Start of Block

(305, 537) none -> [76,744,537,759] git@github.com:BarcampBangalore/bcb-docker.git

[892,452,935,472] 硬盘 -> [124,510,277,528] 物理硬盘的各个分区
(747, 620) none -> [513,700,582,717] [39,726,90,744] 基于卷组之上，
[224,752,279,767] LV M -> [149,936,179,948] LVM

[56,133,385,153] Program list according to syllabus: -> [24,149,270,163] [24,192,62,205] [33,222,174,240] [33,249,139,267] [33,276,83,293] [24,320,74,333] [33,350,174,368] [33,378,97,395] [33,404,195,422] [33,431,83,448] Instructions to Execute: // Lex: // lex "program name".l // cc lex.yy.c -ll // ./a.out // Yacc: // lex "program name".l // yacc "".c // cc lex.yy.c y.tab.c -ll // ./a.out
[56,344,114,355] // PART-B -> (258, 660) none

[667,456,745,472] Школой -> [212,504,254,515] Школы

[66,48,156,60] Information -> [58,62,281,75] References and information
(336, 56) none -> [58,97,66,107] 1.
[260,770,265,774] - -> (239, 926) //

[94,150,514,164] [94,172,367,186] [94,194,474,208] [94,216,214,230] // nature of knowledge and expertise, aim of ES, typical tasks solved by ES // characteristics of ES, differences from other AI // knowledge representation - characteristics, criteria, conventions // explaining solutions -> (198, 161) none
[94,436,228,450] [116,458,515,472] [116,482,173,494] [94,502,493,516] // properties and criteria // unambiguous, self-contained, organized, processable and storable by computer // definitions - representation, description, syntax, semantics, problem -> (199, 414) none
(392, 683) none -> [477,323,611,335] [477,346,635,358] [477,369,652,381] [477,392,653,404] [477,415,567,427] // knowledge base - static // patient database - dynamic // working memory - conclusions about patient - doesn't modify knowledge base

End of Block

TASK OBJECTIVE: Retrieve each line of the data in which the word "criteria" can be found.

SOLUTION TO THE PROBLEM:
[94,150,514,164] [94,172,367,186] [94,194,474,208] [94,216,214,230] // nature of knowledge and expertise, aim of ES, typical tasks solved by ES // characteristics of ES, differences from other AI // knowledge representation - characteristics, criteria, conventions // explaining solutions -> (198, 161) none
[94,436,228,450] [116,458,515,472] [116,482,173,494] [94,502,493,516] // properties and criteria // unambiguous, self-contained, organized, processable and storable by computer // definitions - representation, description, syntax, semantics, problem -> (199, 414) none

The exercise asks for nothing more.